* _Problem to solve_
This exercise calls for every line of the listing below that contains the word "left".

[Start of Attachment]

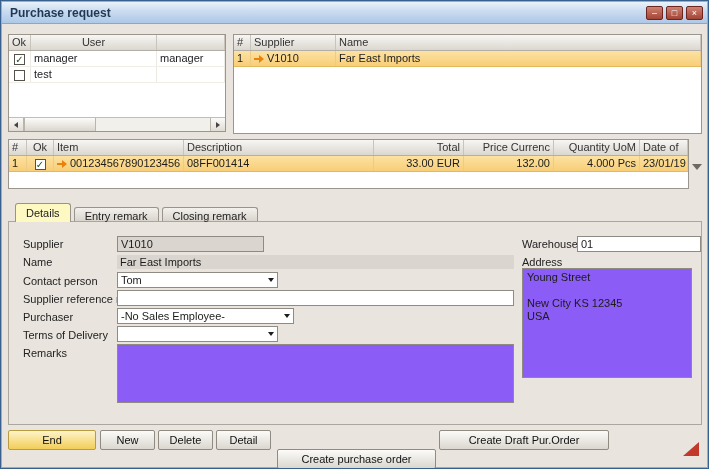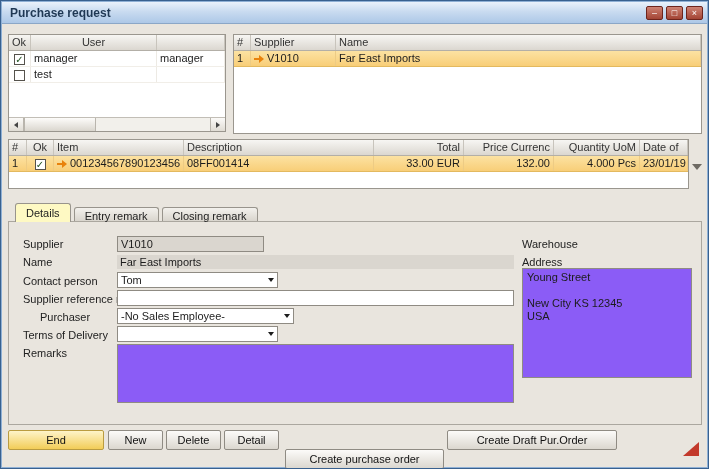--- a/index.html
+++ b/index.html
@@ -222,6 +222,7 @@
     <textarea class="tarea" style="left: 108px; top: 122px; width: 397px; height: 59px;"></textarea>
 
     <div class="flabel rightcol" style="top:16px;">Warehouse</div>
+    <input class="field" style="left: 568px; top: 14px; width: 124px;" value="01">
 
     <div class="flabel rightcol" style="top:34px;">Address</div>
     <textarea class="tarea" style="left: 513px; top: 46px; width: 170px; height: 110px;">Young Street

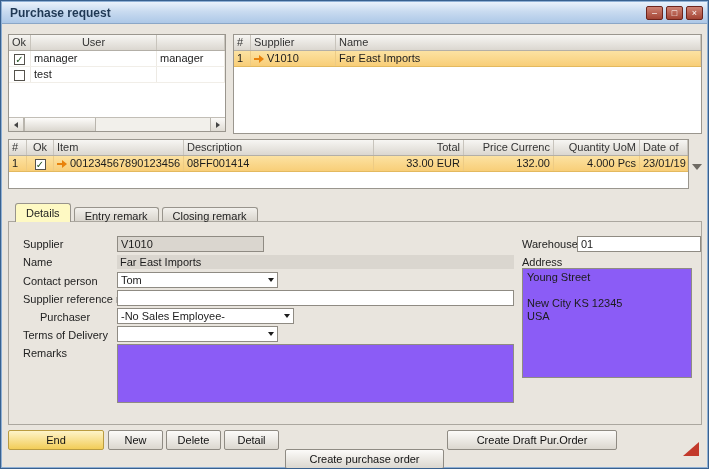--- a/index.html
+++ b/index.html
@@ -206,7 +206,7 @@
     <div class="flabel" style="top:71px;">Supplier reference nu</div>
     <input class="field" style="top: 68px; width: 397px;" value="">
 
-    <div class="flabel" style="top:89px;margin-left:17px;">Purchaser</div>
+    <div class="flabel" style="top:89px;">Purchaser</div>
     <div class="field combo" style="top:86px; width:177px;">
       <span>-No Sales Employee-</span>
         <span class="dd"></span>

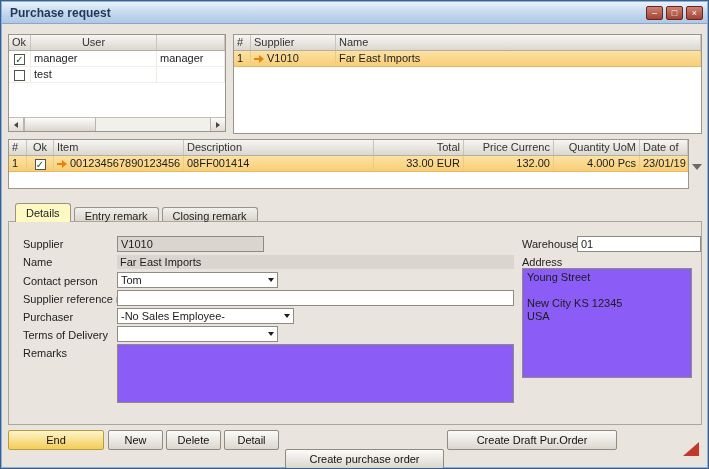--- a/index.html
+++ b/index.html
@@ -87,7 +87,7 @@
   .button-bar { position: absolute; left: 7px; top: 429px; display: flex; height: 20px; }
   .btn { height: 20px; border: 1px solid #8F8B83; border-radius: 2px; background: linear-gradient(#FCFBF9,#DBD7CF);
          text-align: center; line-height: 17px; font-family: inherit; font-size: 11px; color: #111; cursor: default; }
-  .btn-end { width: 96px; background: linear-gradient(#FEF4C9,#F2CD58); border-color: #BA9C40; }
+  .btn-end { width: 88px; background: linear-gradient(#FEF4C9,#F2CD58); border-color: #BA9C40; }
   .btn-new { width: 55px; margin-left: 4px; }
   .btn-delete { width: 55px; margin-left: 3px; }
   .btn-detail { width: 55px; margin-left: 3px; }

[End of Attachment]

* _Solution to this problem_
     <textarea class="tarea" style="left: 108px; top: 122px; width: 397px; height: 59px;"></textarea>
+    <input class="field" style="left: 568px; top: 14px; width: 124px;" value="01">
     <textarea class="tarea" style="left: 513px; top: 46px; width: 170px; height: 110px;">Young Street
-    <div class="flabel" style="top:89px;margin-left:17px;">Purchaser</div>
   .button-bar { position: absolute; left: 7px; top: 429px; display: flex; height: 20px; }
   .btn-new { width: 55px; margin-left: 4px; }
   .btn-delete { width: 55px; margin-left: 3px; }
   .btn-detail { width: 55px; margin-left: 3px; }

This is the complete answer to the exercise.